D&D is an RPG, and what you're actually challenging here is not the mechanics of D&D, it is a core component of the concept of role playing - that you are filling a role.
Filing a role means pretending to be something YOU are NOT. To fill that role, you must pretend, ideally to the best of your ability, to be that other thing. This means trying to find ways to be better at things than you might be, and also restricting yourself in areas where you competency exceeds that of your character. That placement of yourself in other shoes is one of the reasons why it is used in therapy.
The rules of the game, as well as your storytelling during character creation (and that of the DM) define the character that you are pretending to be.
There are a lot of games where you do not play a role, but you still hack and slash. Gloomhaven, for example, is not a role playing game, but it has a mechanical base with parallels to D&D. It is a place to really get into optimization and using your own wiles.
Is it wrong to ignore the limitations of a role and just "be yourself" in the game? Yes and no. If you're having fun, you're doing something right ... but it isn't playing your role, generally, and thus it is not role playing 'right'. If I make a great lasagna, and enjoy it, it may be a wonderful thing - but it isn't pizza. If I call it a wonderful pizza, I am wrong - but that doesn't mean it wasn't good. If I have fun in a hack and slash fest with no character development and everyone is just going hack and slashing with no regards to personality or goals of the characters - it may be fun, but it is not, by definition, role playing.
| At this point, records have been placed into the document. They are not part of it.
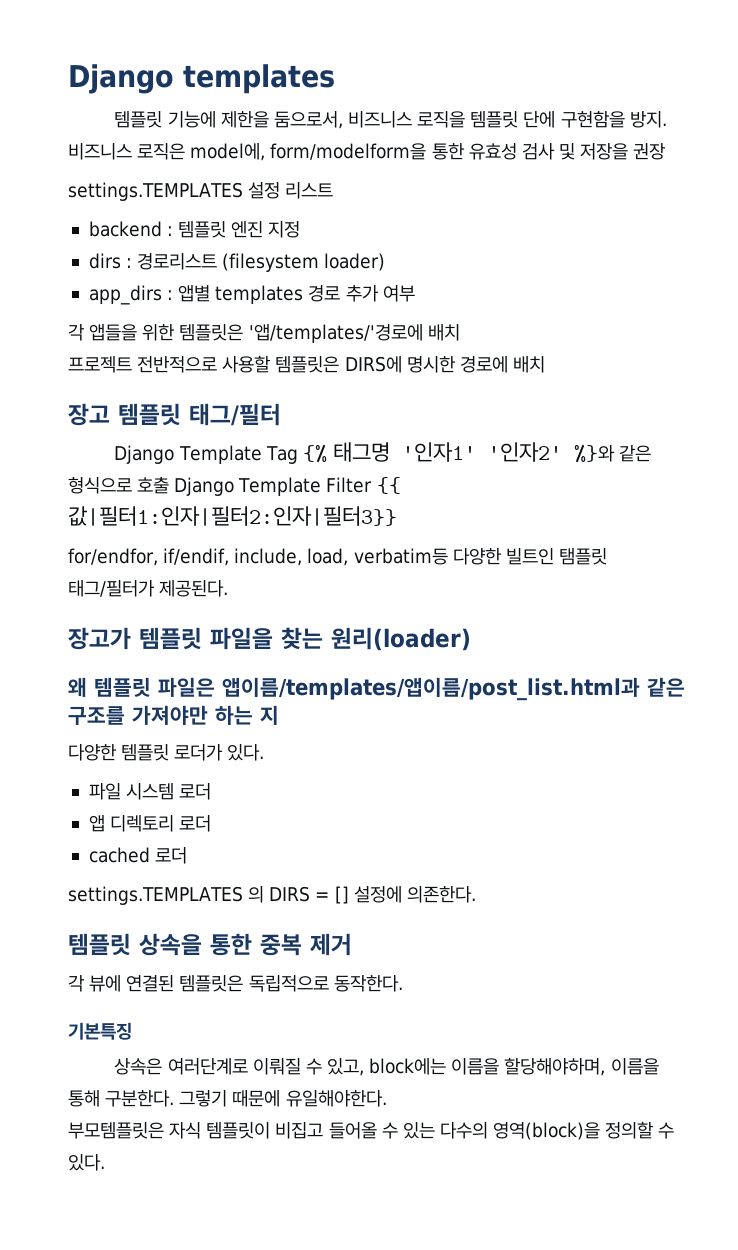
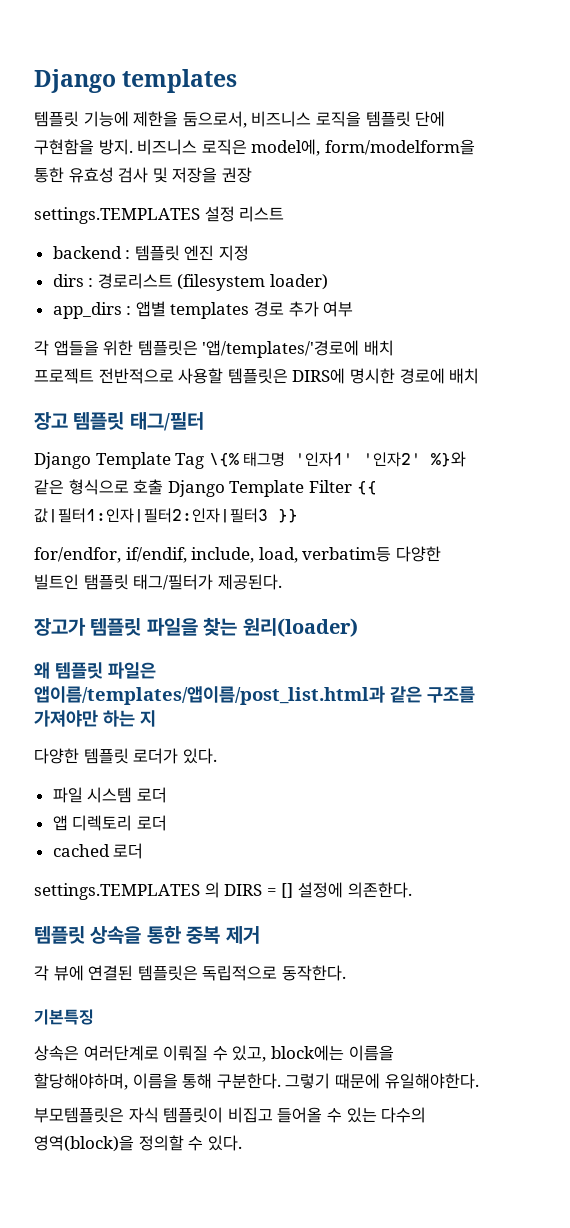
- Django Template Tag {% 태그명 '인자1' '인자2' %}와 같은 형식으로 호출 Django Template Filter {{ 값|필터1:인자|필터2:인자|필터3}}
+ Django Template Tag \{% 태그명 '인자1' '인자2' %}와 같은 형식으로 호출 Django Template Filter {{ 값|필터1:인자|필터2:인자|필터3 }}

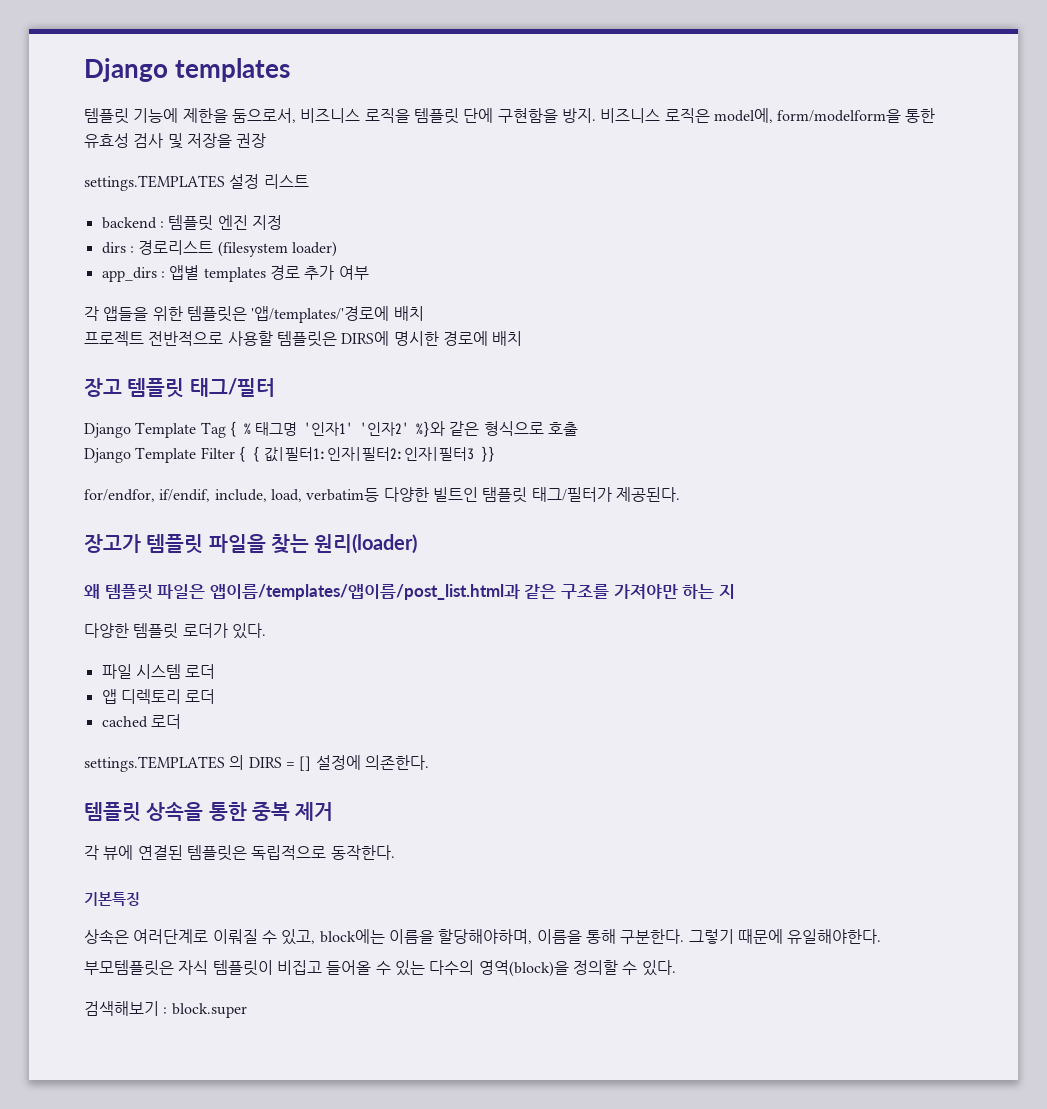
- Django Template Tag \{% 태그명 '인자1' '인자2' %}와 같은 형식으로 호출 Django Template Filter {{ 값|필터1:인자|필터2:인자|필터3 }}
+ Django Template Tag { % 태그명 '인자1' '인자2' %}와 같은 형식으로 호출
+ Django Template Filter { { 값|필터1:인자|필터2:인자|필터3 }}
+ 검색해보기 : block.super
Ah, but what if the character I design is intended to be me in a fantasy setting? Well, if that is the character you built with the DM, yes, that is you role playing you in a fantasy setting. I still think it misses the beauty of role playing in a game like D&D, but on a technicality, that is still role playing. In other games, it is the goal of the role playing game - like when I run a game of Dread and weave the players into a ghost/horror story, it is perfectly the goal of that game. It just generally is not the goal of D&D to play ourselves in another world.